Shanghai expo: this is New Confucianism writ large | Owen Hatherley

This global architectural event typifies a culture at one with contradictions. But how long can these be held in balance?

The Shanghai Expo is the most violent, overwhelming, claustrophobic, garish, dramatic vision of harmony you could imagine. This gigantic and lengthy event, which finishes today, is defined through superlatives: with more than 70 million visitors it is the largest expo ever held, singlehandedly resurrecting an event which had become the object of retro-futurist nostalgia.

There's more to the expo than mere PR puffery – what it says about architecture and the city is fascinating, and what it neglects to say, even more so. Like all expos since the 1950s, Shanghai 2010 has a theme, which is "Better City, Better Life", and a sugary sinopop theme song bears the same title. It crams into the site all possible debates about the contemporary city – but crucially, it smooths them all into a flat, undifferentiated surface of interesting stuff. In this, it's of a piece with the New Confucianism currently espoused by the Communist party, where talk of the "harmonious society" has replaced talk of equality and class conflict.
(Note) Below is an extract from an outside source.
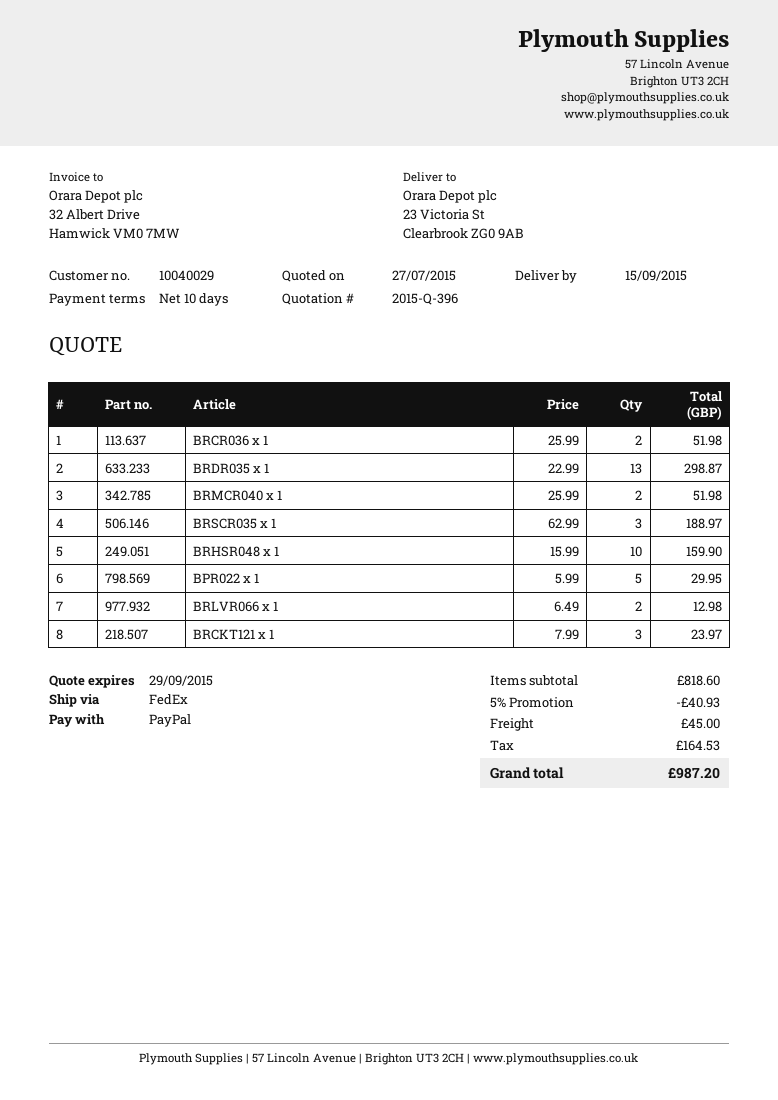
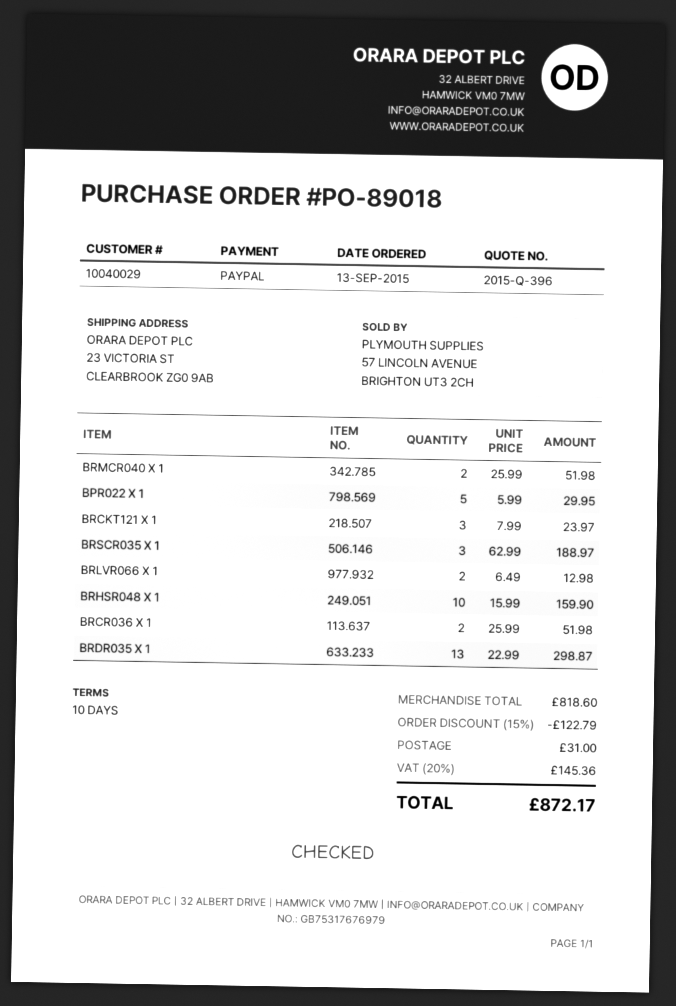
discount: 5% = 40.93 -> 15% = 122.79
shipping: 45.00 -> 31.00
tax: 164.53 -> 145.36
total: 987.20 -> 872.17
What makes this so surprising to the outsider is the impression of contradictions gone wild that marks both the expo and the city around it. In contemporary Shanghai, architectural styles all coincide – the crassest postmodern revivalism and the purest ascetic modernism. You see innumerable blocks of flats clad in neoclassical or neogothic detail, but they're arranged in the geometrically ordered towers-in-parkland style of 1950s high modernism, invariably with south-facing aspect. You find vertiginous skyscrapers treated as objects of national pride that were developed by and bear the logos of Japanese or Taiwanese capital. Some old neighbourhoods – whether the Tudorbethan villas built for French and British colonials and the indigenous bourgeoises, or the ultra-dense Lilong courtyard housing built for the Chinese masses – are restored to the point of sanitisation, some are rotting or demolished, others are reconstructed afresh.

At the same time, a high rise boom creates a precipitous, sometimes unnerving and sometimes thrilling new landscape. This too is the product of contradiction – the pinnacles at the top of each tower are not pure capitalist spectacle but the result of state planning edicts, to stop extra floors being built on top.
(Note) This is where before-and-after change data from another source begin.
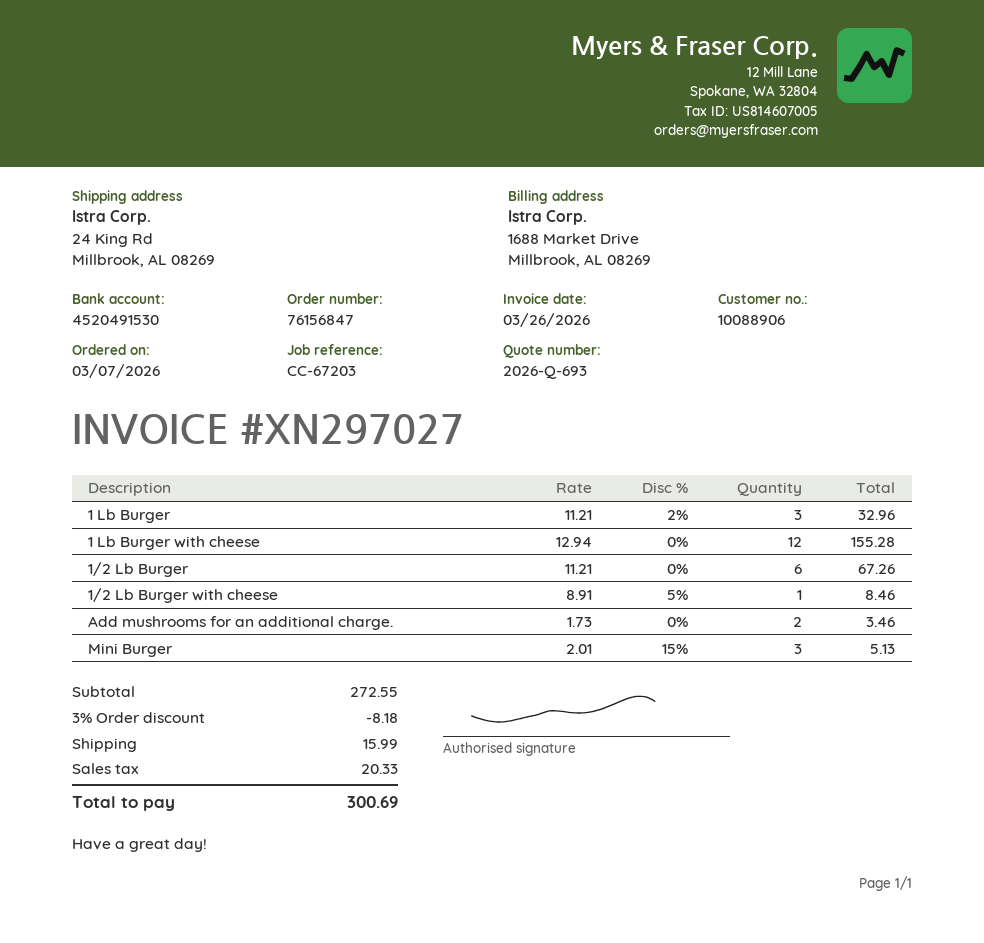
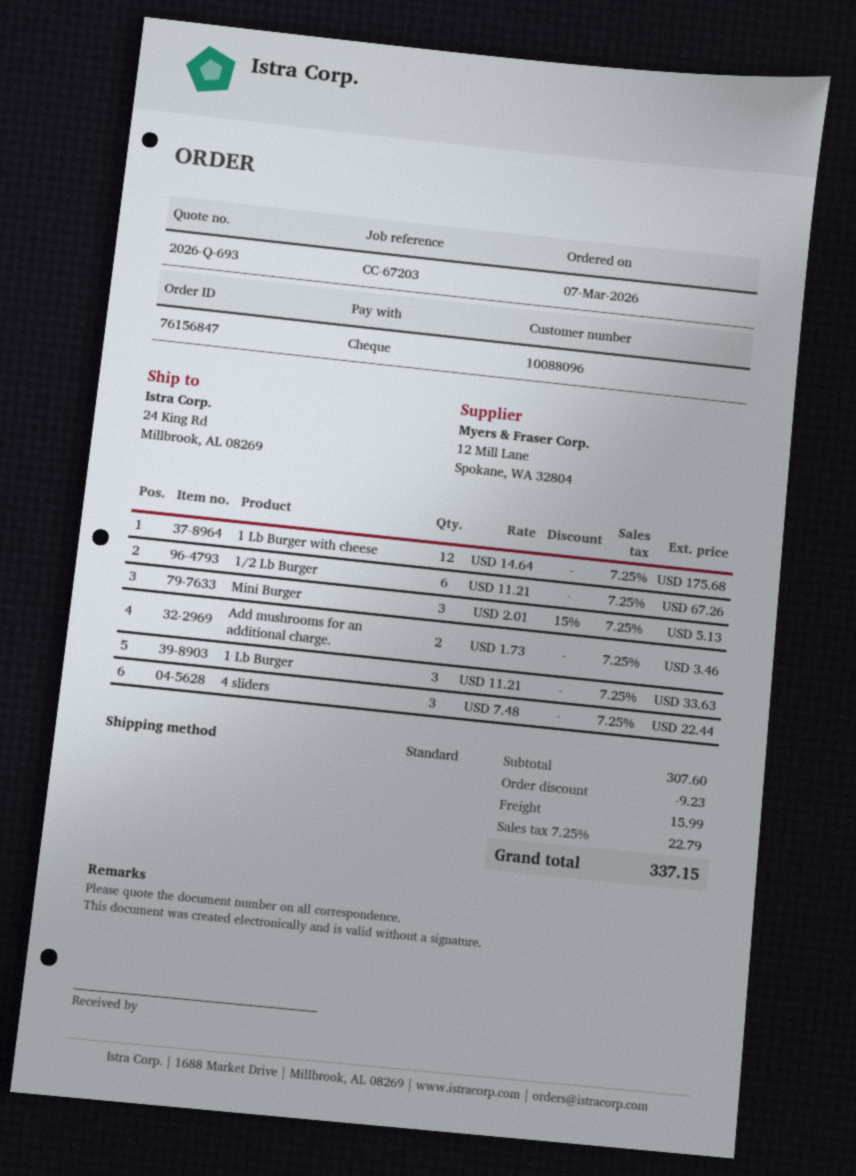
customer number: 10088906 -> 10088096
1 Lb Burger: 3 x 11.21 - 2% = 32.96 -> 3 x 11.21 = 33.63
1 Lb Burger with cheese: 12 x 12.94 = 155.28 -> 12 x 14.64 = 175.68
1/2 Lb Burger with cheese: 1 x 8.91 - 5% = 8.46 -> none
4 sliders: none -> 3 x 7.48 = 22.44
subtotal: 272.55 -> 307.60
discount: 8.18 -> 9.23
tax: 20.33 -> 22.79
total: 300.69 -> 337.15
There is green infrastructure, in the form of an extensive metro system built at lightning speed, and a Maglev train – though the latter goes only from the Pudong business district to the less-than-green airport. Simultaneously, the city erects the most astonishing, Cyclopean multi-level expressways to induce people off bikes and into SUVs.
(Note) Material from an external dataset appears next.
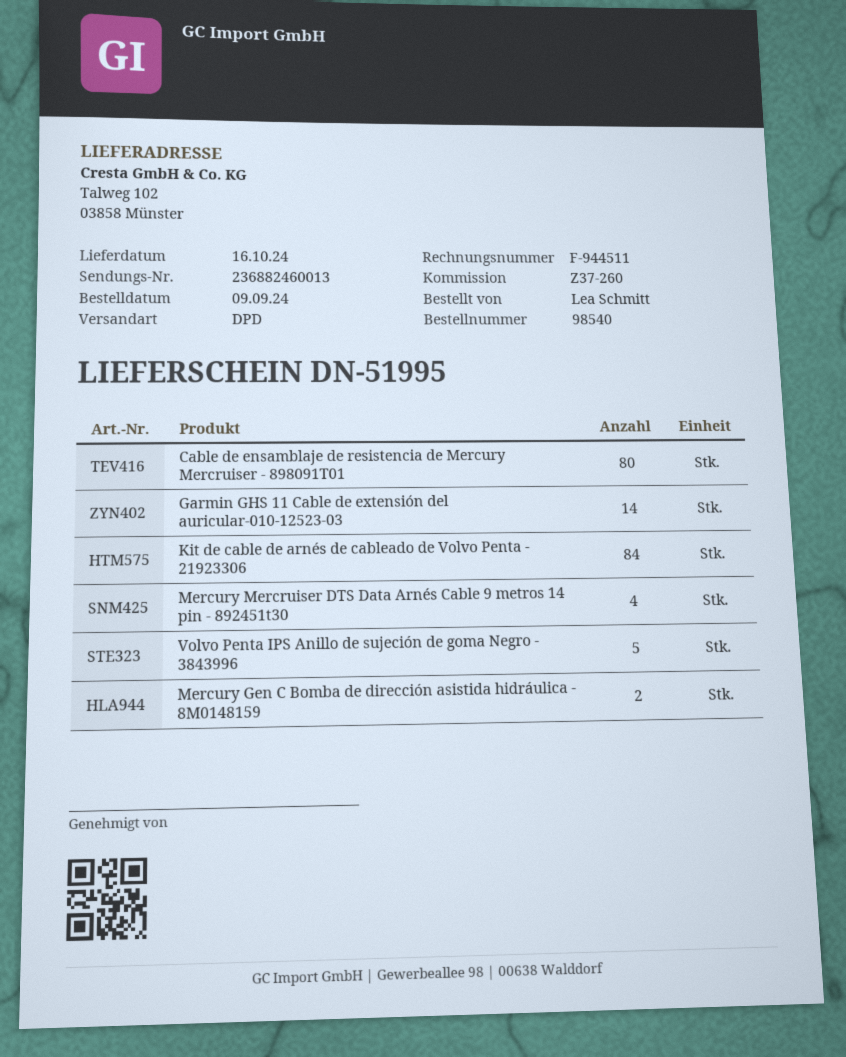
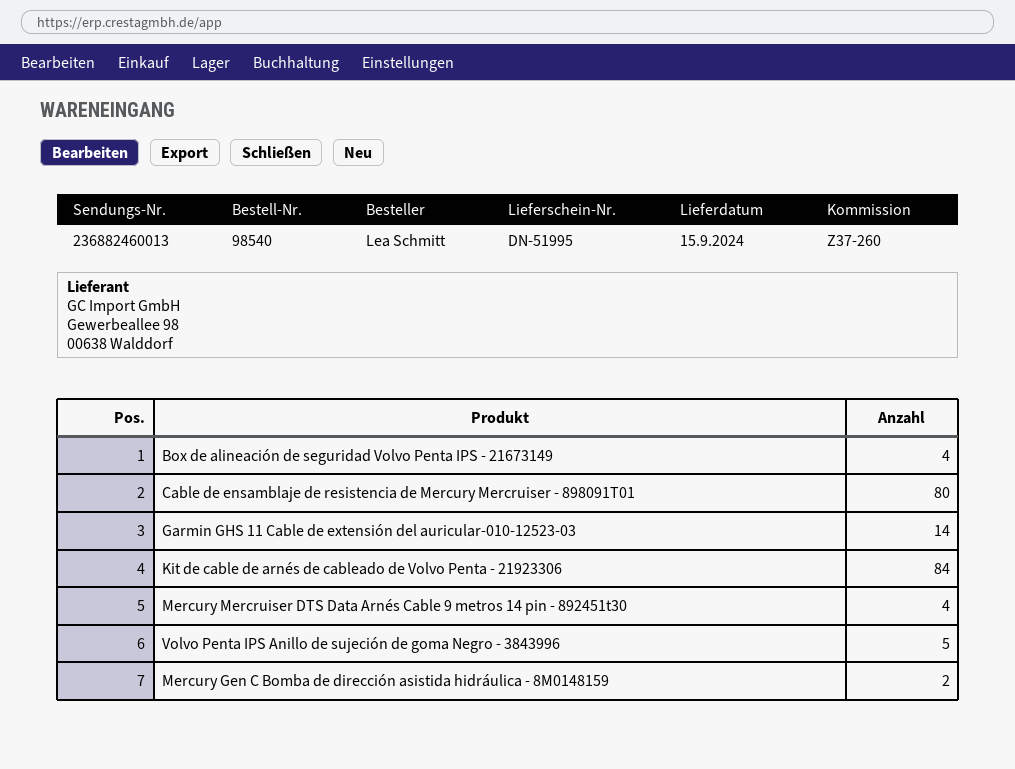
delivery date: 2024-10-16 -> 2024-09-15
Box de alineación de seguridad Volvo Penta IPS - 21673149: none -> 4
The megalopolis at the centre of the Yangtze river delta, whose factories, refineries and power stations are going at full pelt, creating a charred, apocalyptic industrial maelstrom, suffers nowadays from the consequences of deindustrialisation, with numerous inner-city industrial structures ripe for creative reuse. All this raging tension is supposedly harmonious. It is fitting, in a society that still claims to cling to socialist values, while enforcing a spectacularly exploitative primitive accumulation.

All this is especially glaring on the expo site itself. The vision of a "Better City, Better Life" takes place on a site cleared both of industry and some 60,000 inhabitants. Most of the press attention has been focused on the international section of this vast event. Here, contemporary architecture is at its most ephemeral, with each building designed to last only six months, which doesn't preclude most of them from making various gestures at sustainability. The structures range from silly (Belarus's cheerfully kitsch decorated shed) to sublime (Spain's uncanny wicker and metal canopy, by Scottish parliament architects EMBT). Yet the international incoherence is only a minor part of the expo's message.

Crossing the river brings you to the infotainment part of the expo. Here, the eco Pavilion of Footprint is directly opposite the Oil Pavilion, decorated in blaring blue neon, just like the city's expressways. Elsewhere, there's some adaptive reuse – the Piranesian China Shipping Pavilion is an embellished shipyard, and the Pavilion of Future a decommissioned power station, just like Tate Modern. Here, tomes on the city of the future, from Thomas More to David Harvey, are piled up, with no sense that each was critiquing existing society through their visions of the future. In the next room, the underwater city of the future sits next to a lime-green illuminated model of a petroleum refinery. Any implication that one might lead to the other is wholly unintentional.

Mao Zedong, the face on the banknotes used to purchase the sweatshop-made merchandise, considered contradiction the motive force of the class war. So it's no surprise that all these opposing forces are held in some kind of balance – but how long can it be kept up?